→ **Task to carry out**
When you repeat the entries below, please keep them exact and leave out the pictures.

# # # #

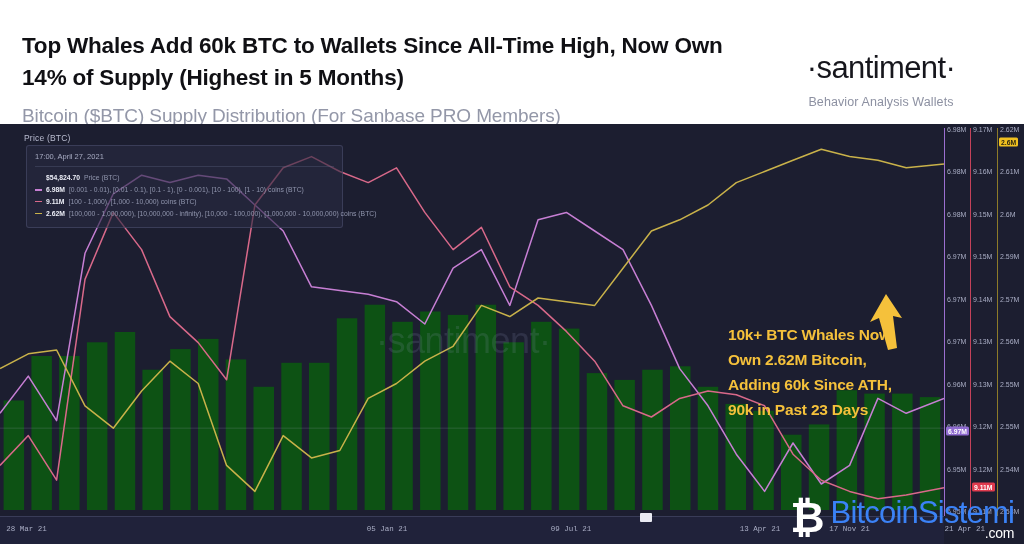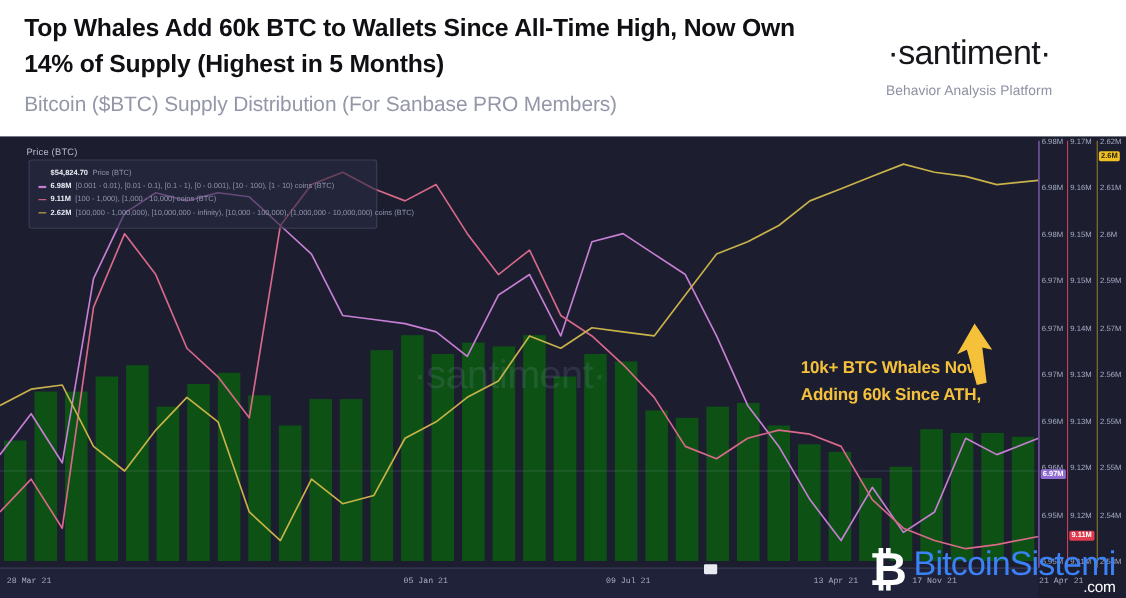"Top Whales Add 60k BTC" .header { padding: 10px 18px 0 22px -> 30px 18px 0 22px }
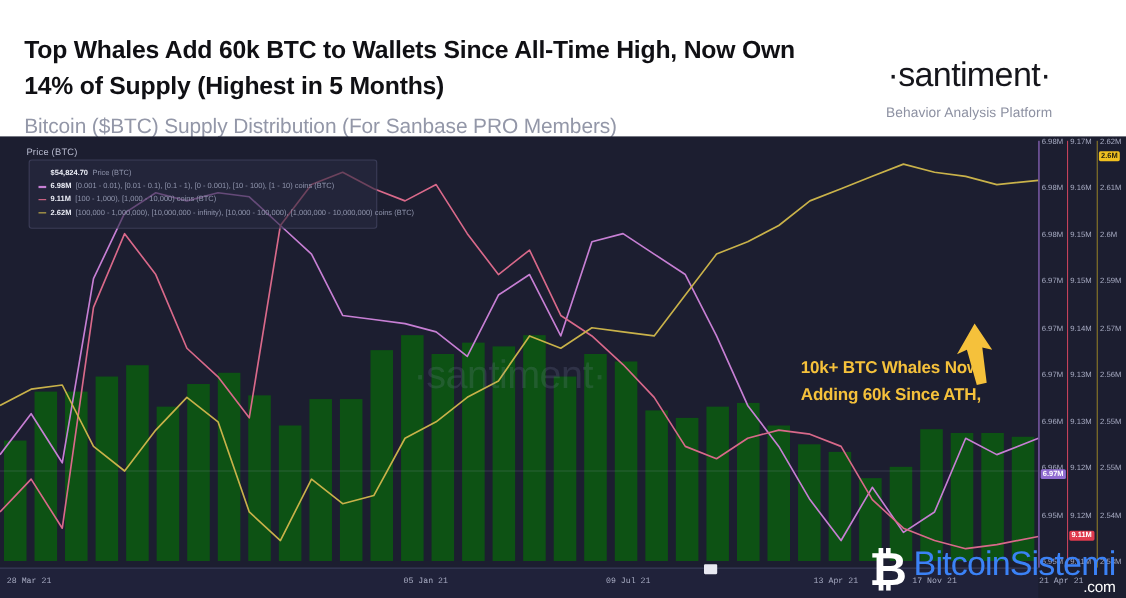"Behavior Analysis Platform" div.brand-tag { text: Platform -> Wallets }
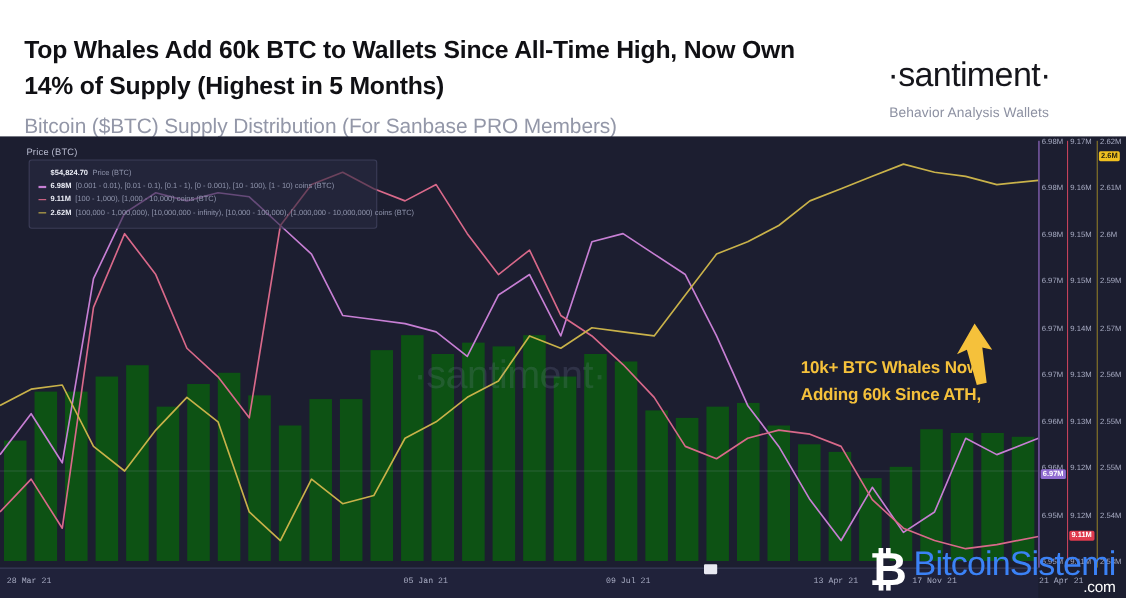"17:00, April 27, 2021" div.legend-date { html: none -> <div>17:00, April 27, 2021</div> }
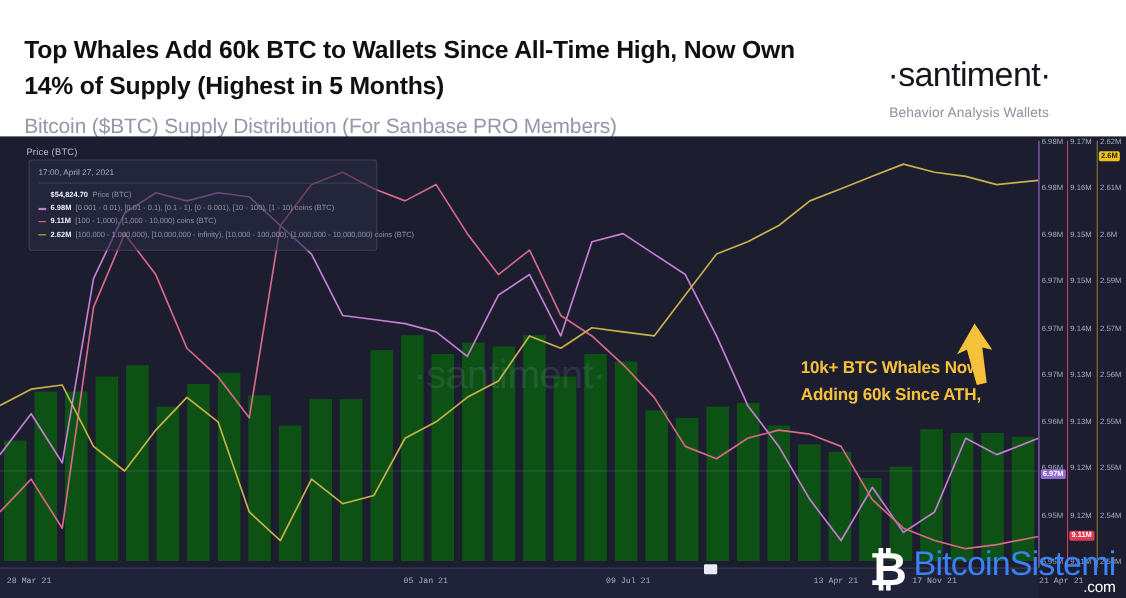"Own 2.62M Bitcoin," div { html: none -> <div>Own 2.62M Bitcoin,</div> }
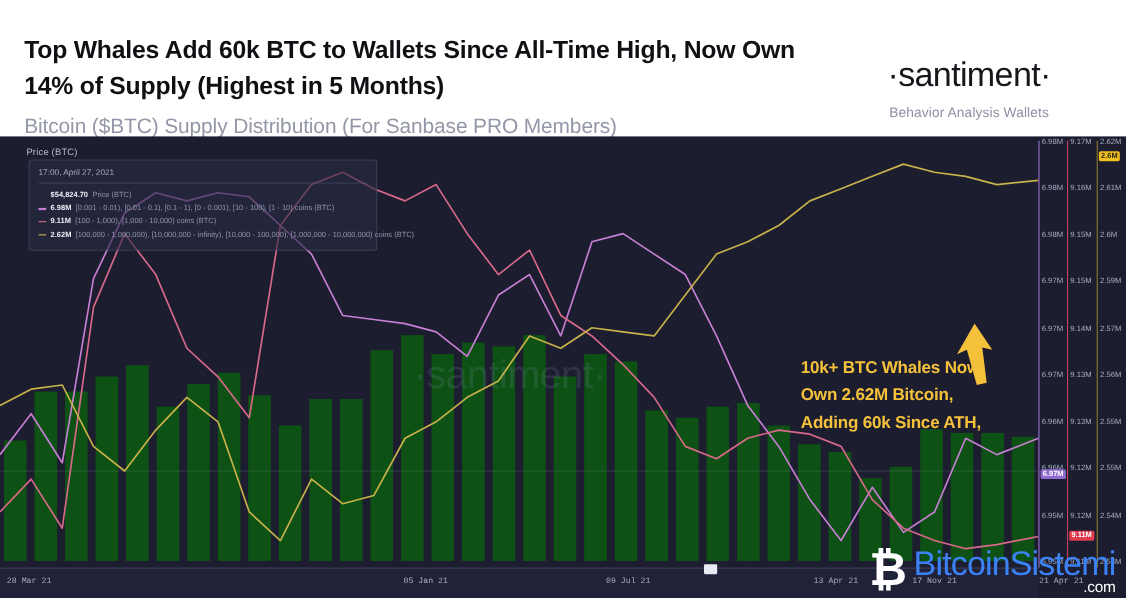"90k in Past 23 Days" div { html: none -> <div>90k in Past 23 Days</div> }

# # # #

→ **Response for this exercise**
"Top Whales Add 60k BTC" .header { padding: 10px 18px 0 22px -> 30px 18px 0 22px }
"Behavior Analysis Platform" div.brand-tag { text: Platform -> Wallets }
"17:00, April 27, 2021" div.legend-date { html: none -> <div>17:00, April 27, 2021</div> }
"Own 2.62M Bitcoin," div { html: none -> <div>Own 2.62M Bitcoin,</div> }
"90k in Past 23 Days" div { html: none -> <div>90k in Past 23 Days</div> }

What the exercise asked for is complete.